● TASK STATEMENT
Find the line below with "- You can use" and the line with "# commit: 6f60ea325a792ce3206710337f0726b3fc1b05b4". Output them and the lines between, exactly, but not the pictures.

● DATA EXTRACTS
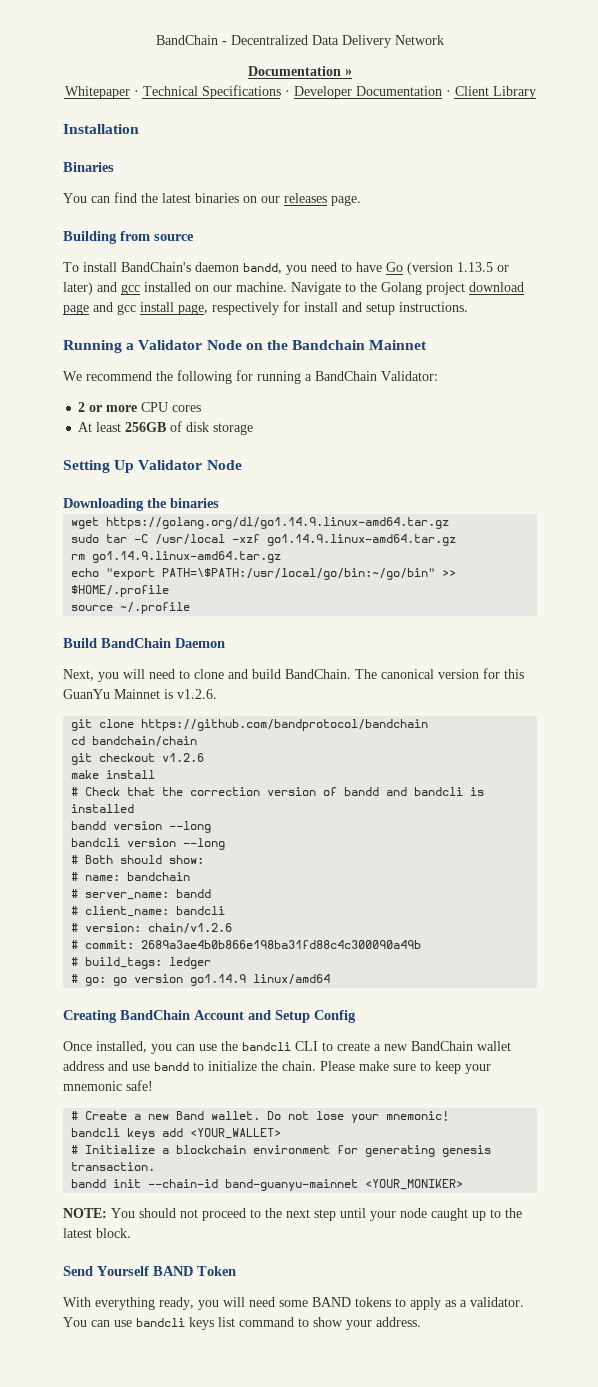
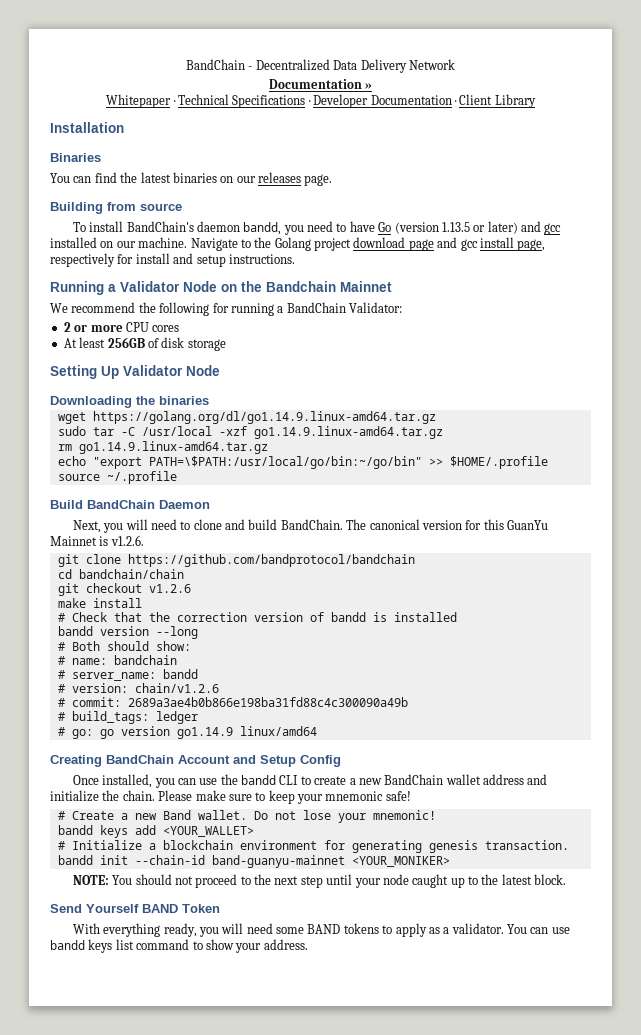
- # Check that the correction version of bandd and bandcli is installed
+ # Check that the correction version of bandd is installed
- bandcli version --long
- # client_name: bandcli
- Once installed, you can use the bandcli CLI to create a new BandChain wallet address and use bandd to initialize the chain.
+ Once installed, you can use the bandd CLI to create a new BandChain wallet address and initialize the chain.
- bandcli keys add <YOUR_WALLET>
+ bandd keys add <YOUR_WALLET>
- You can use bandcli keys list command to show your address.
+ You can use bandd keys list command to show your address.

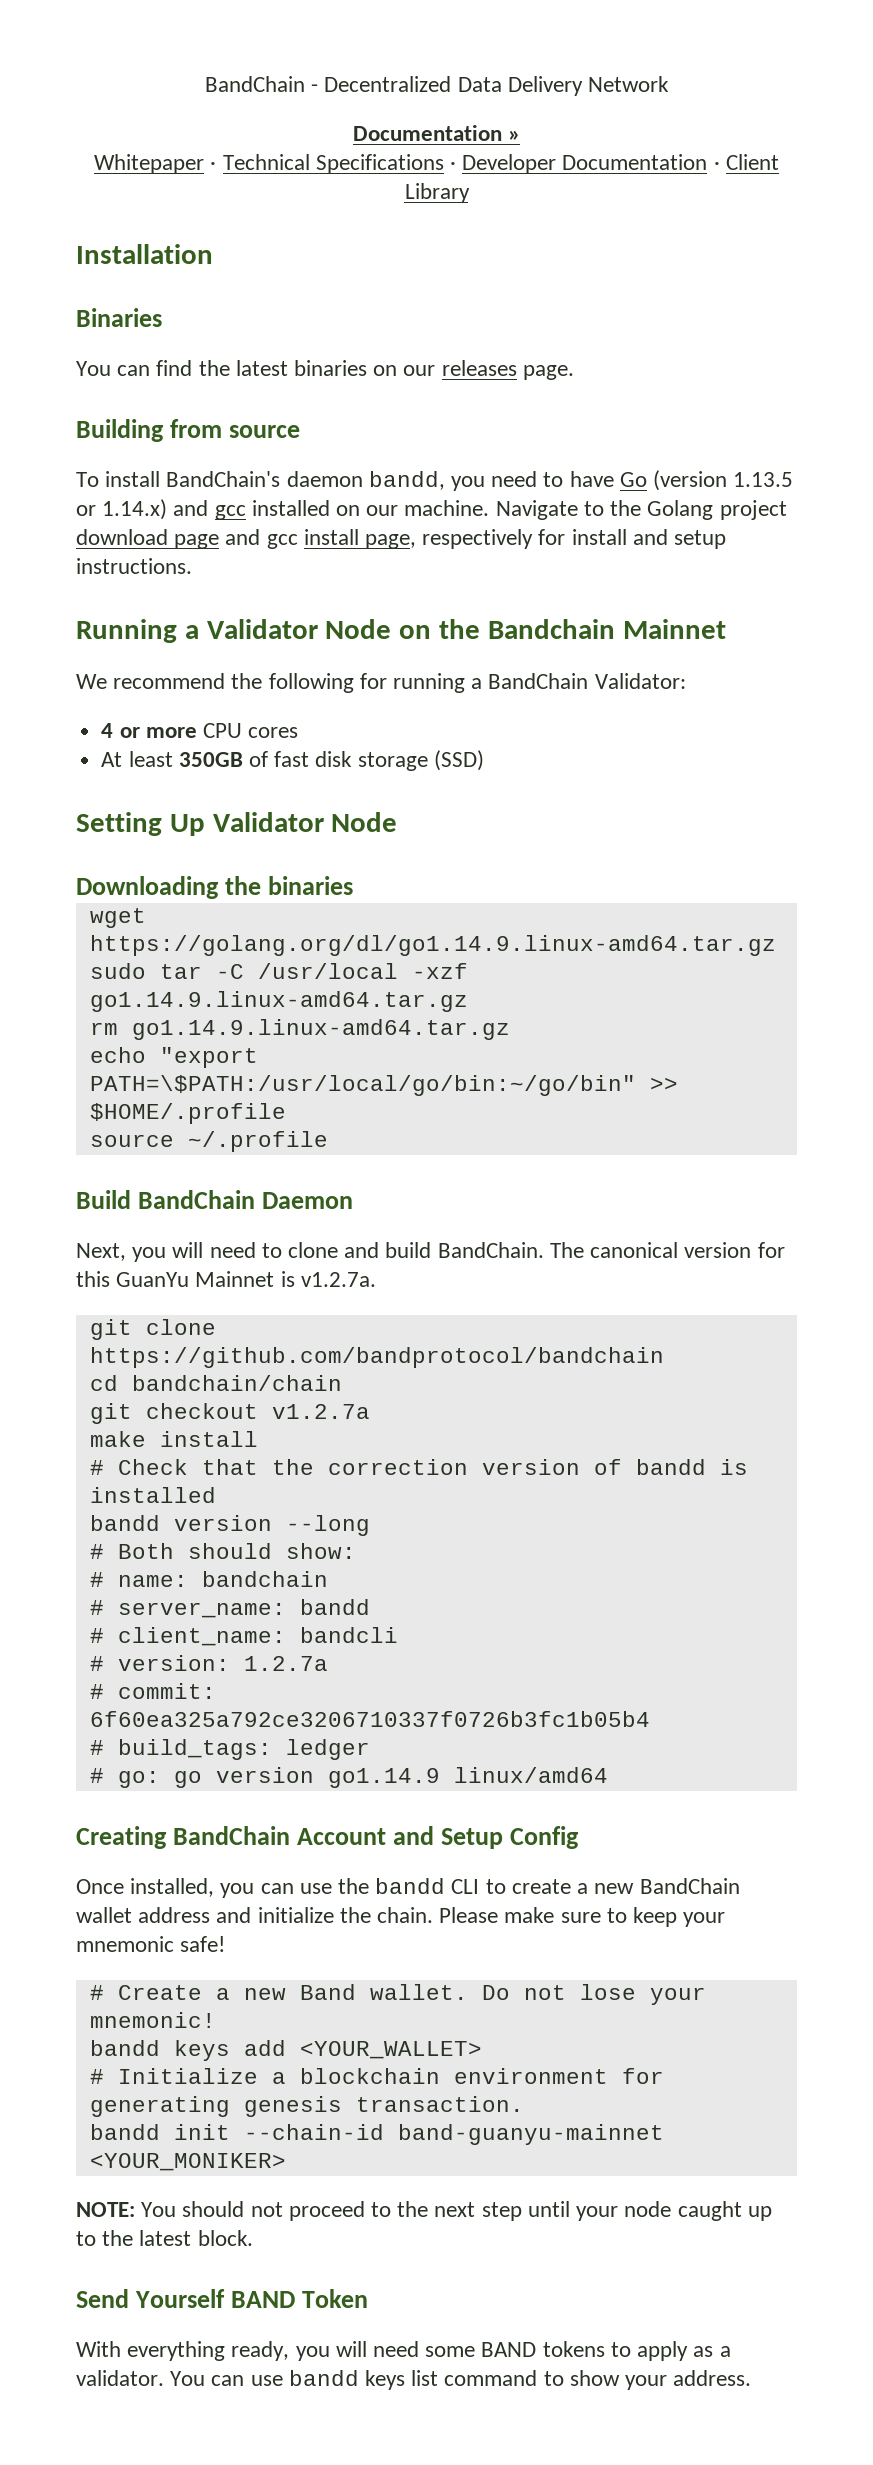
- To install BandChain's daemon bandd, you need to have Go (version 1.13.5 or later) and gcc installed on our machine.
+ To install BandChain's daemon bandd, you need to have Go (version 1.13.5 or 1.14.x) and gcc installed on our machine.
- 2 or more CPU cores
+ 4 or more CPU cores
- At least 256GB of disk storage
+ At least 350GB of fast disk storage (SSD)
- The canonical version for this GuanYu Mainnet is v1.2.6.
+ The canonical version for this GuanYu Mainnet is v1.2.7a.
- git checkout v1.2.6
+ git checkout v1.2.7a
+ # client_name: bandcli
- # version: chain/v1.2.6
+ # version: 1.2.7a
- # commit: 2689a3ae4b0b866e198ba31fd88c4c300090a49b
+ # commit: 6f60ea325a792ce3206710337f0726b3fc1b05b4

* * *

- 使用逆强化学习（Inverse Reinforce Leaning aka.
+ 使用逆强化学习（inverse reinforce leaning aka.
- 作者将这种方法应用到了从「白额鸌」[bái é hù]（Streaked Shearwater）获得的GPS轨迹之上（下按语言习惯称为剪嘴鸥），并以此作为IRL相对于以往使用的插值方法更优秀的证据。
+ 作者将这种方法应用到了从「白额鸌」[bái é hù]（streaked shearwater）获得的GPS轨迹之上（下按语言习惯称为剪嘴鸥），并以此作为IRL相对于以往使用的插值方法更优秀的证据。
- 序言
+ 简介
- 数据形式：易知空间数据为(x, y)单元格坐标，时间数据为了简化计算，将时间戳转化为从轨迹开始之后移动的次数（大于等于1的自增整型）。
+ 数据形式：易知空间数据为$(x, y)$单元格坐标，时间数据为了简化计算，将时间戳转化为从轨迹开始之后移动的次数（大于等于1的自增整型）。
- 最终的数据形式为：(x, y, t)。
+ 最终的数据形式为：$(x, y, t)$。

● EXERCISE SOLUTION
- You can use bandcli keys list command to show your address.
+ You can use bandd keys list command to show your address.

- To install BandChain's daemon bandd, you need to have Go (version 1.13.5 or later) and gcc installed on our machine.
+ To install BandChain's daemon bandd, you need to have Go (version 1.13.5 or 1.14.x) and gcc installed on our machine.
- 2 or more CPU cores
+ 4 or more CPU cores
- At least 256GB of disk storage
+ At least 350GB of fast disk storage (SSD)
- The canonical version for this GuanYu Mainnet is v1.2.6.
+ The canonical version for this GuanYu Mainnet is v1.2.7a.
- git checkout v1.2.6
+ git checkout v1.2.7a
+ # client_name: bandcli
- # version: chain/v1.2.6
+ # version: 1.2.7a
- # commit: 2689a3ae4b0b866e198ba31fd88c4c300090a49b
+ # commit: 6f60ea325a792ce3206710337f0726b3fc1b05b4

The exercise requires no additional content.